OSTEOMALÁCIA ONCOGÊNICA SECUNDÁRIA A TUMOR MESENQUIMAL FOSFATÚRICO

Paula Ferreira Possa 1, Luciene Mota de Andrade 2, Luciana Costa Silva 3, Marcelo Bordalo Rodrigues 4

Resumo

A osteomalácia induzida por tumor, ou osteomalácia oncogênica, é uma síndome paraneoplásica rara, relacionada na maioria das vezes a um tumor mesenquimal fosfatúrico ósseo ou de tecidos moles.

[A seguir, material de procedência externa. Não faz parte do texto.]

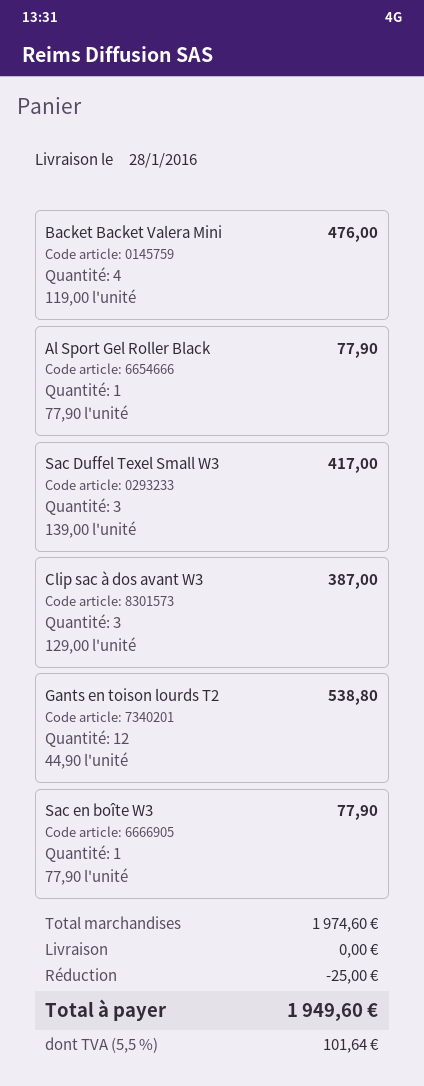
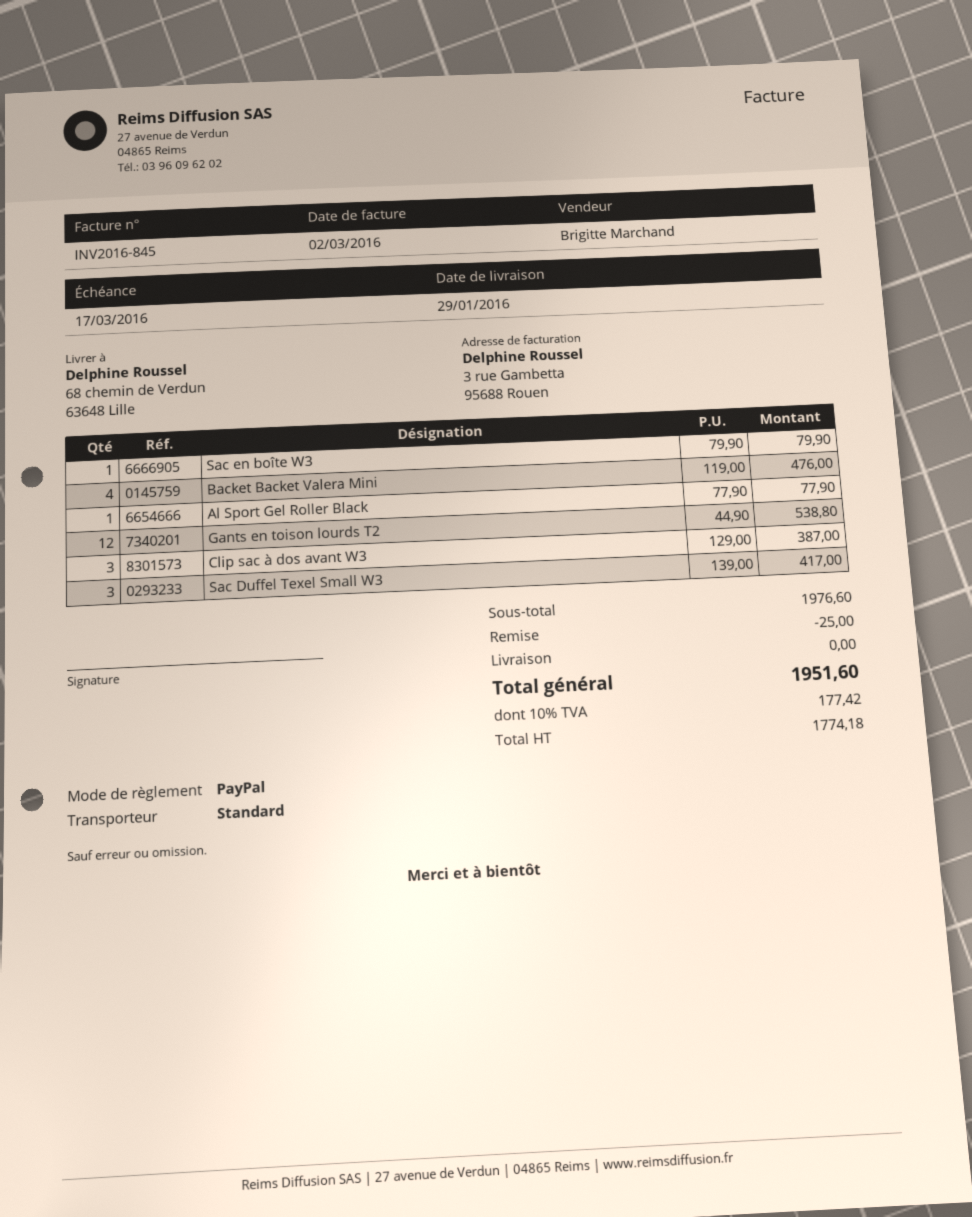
delivery date: 2016-01-28 -> 2016-01-29
Sac en boîte W3: 1 x 77.90 = 77.90 -> 1 x 79.90 = 79.90
subtotal: 1974.60 -> 1976.60
tax: 5.5% = 101.64 -> 10% = 177.42
total: 1949.60 -> 1951.60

Pacientes diagnosticados com osteomalácia oncogênica apresentam-se clinicamente com dor óssea, fraqueza, múltiplas fraturas e com alterações laboratoriais, incluindo hipofosfatemia, hiperfosfatúria, cálcio sérico normal, e níveis séricos elevados de fator de crescimento fibroblástico (FGF-23).

Dados do caso

Masculino, 56 anos.

Palavras chaves

Osteomalacia, Hipofosfatemia, Neoplasias Ósseas.

Histórico Clínico

Paciente do sexo masculino, com 56 anos, previamente hígido, apresentando dores ósseas de difícil controle há 6 meses, de padrão mecânico e relacionada às atividades diárias, notadamente na região sacral, com piora recente nas últimas 2 semanas. Sem atividade esportiva e sem história de trauma. Foi realizada ressonância magnética (RM) da bacia que identificou múltiplos traços de fratura e áreas de edema ósseo, além de duas lesões ósseas focais no osso ilíaco direito e cabeça femoral esquerda. Aventada a hipótese de fraturas por insuficiência e solicitado exames laboratoriais: função renal preservada, vitamina D, cálcio e paratormônio normais. Fósforo sérico: 2,0 mg/dL (2,5 - 4,5 )mg/dL; Fosfatase alcalina: 427 U/L (36 - 110 U/L); FGF-23: 130 kRU/L (26 - 110 kRU/L). Realizada tomografia computadorizada por emissão de pósitrons (PET-CT) com análogo da somatostatina DOTATOC (GÁLIO-68) que demonstrou hipercaptação na lesão da cabeça femoral esquerda. O paciente foi submetido à biópsia guiada por tomografia computadorizada. Confirmou-se o diagnóstico de tumor mesenquimal fusocelular com aspecto hemangiopericítico na cabeça do fêmur esquerdo. O anatomopatológico da lesão do osso ilíaco direito demonstrou displasia fibrosa. O paciente foi submetido à ablação por radiofrequência da lesão na cabeça femoral, seguida por melhora clínica e do quadro laboratorial, com normalização do fósforo sérico e urinário.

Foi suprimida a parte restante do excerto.